Re: [PATCH] mmc: dw_mmc: Wait for data transfer after response errors

From: Russell King - ARM Linux
Date: Wed Mar 30 2016 - 13:26:29 EST

On Wed, Mar 30, 2016 at 07:16:18PM +0200, Enric Balletbo Serra wrote:
> 2016-03-24 17:22 GMT+01:00 Russell King - ARM Linux <linux@xxxxxxxxxxxxxxxx>:
> > On Thu, Mar 24, 2016 at 09:06:45AM -0700, Doug Anderson wrote:
> >> Russell,
> > ...
> >> Presumably this is similar to what you saw: the host saw the CRC error
> >> but the card knew nothing about it. Sending the stop command during
> >> this time confused the card. Presumably the card was in transfer
> >> state during this time?
> >
> > If the card was in transfer state for a command which expects a stop
> > command, and that stop command was issued after the card entered
> > the transfer state, then I'd expect the card to handle it... though
> > there's always the firmware bug issue.
> >
> > If the card hadn't entered transfer state at the time the stop command
> > was issued.. I think that's more likely to hit card firmware issues.
> >
> > With the tuning commands, there's another case you can hit though:
> > the data transfer may have completed before you get around to sending
> > the stop command.
> >
> > That's why, for sdhci, I came to the conclusion that waiting for the
> > data transfer to complete or timeout was the best solution for SDHCI.
> >
> In fact I only saw the problem with dw_mmc-exynos, on dw_mmc-rockchip
> it doesn't happen because it enables the DW_MCI_QUIRK_BROKEN_DTO
> behaviour. What does this is use a kernel timer to signal when DTO
> interrupt does NOT come. Note that if I disable this quirk I can also
> saw the problem on rockchip.
> > Maybe, if sending a STOP command does cause card firmware issues, then:
> >
> > 1) it provides evidence that trying to send a stop command on response
> > CRC error is the wrong thing to do (it was talked about making SDHCI
> > do this.)
> >
> Seems the same here, so guess is the wrong thing to do.
> > 2) it suggests that the solution I came up with for SDHCI is the better
> > solution, rather than trying to immediately recover the situation by
> > sending a STOP command.
> >
> I'm wondering if just enable this quirk on exynos too is the proper
> solution.
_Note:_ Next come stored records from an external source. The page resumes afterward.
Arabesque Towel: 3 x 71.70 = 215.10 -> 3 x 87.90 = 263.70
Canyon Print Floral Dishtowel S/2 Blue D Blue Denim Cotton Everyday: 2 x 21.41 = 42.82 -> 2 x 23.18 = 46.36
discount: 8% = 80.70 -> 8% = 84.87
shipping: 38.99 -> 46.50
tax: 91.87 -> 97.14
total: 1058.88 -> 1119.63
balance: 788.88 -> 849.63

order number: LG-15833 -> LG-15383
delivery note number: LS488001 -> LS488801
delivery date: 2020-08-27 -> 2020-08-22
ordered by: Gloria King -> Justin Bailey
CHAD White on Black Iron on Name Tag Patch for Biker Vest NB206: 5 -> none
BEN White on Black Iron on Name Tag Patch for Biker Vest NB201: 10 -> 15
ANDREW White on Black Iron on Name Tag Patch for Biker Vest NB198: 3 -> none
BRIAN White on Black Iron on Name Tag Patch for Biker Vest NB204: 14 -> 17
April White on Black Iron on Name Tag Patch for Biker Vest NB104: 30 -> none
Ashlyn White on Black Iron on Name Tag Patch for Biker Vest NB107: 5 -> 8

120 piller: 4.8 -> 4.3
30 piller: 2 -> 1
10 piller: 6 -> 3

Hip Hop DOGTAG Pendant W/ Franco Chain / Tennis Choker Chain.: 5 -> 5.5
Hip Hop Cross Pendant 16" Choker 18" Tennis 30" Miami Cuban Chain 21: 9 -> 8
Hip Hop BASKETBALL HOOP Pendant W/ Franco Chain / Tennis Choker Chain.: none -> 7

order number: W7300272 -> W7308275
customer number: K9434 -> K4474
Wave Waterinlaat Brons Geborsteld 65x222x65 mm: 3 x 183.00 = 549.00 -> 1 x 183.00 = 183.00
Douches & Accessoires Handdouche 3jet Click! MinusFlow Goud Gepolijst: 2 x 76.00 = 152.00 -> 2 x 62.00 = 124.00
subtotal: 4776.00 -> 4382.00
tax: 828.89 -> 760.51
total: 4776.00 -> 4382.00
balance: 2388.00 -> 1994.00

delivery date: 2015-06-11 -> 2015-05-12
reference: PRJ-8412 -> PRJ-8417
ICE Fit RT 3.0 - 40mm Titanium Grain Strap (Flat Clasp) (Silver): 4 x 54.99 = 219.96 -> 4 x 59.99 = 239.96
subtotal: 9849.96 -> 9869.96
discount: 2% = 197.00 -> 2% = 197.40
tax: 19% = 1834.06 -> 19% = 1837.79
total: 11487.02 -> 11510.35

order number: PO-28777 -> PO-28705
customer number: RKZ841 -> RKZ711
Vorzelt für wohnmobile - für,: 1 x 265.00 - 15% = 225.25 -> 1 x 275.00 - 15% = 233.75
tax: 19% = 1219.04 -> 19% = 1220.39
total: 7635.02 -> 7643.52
Unfortunately I don't have enough documentation to check
> differences between those controllers.
> Also will really help have access to some hardware that uses
> dw_mmc-pltfm to check if, like on exynos, same issue is triggered.
> Anyone with the hardware who can do some tests?

I'd really suggest that the dw-mmc folk place a moritorium on quirk
flags, and instead deal with situations like this without resorting
to this kind of thing.

sdhci is a good example why the quirk flag approach is totally wrong,
and shows that it leads to an unmaintainable mess. If dw-mmc people
don't want the driver to decend into the same state that sdhci is,
then things like this should not be quirks. sdhci already has a
long-term moritorium on quirk flags until the resulting mess has been
cleaned up.

The danger that quirk flags cause is also highlighted in your mail:
it's very likely that this _isn't_ a host controller issue at all,
but a MMC protocol issue or a card issue - and the behaviour required
here is not specific to any particular host controller. The problem
with having a quirk flag for it is that you end up with some hosts
enabling it, and other hosts having it disabled only because they
haven't yet tripped over the issue.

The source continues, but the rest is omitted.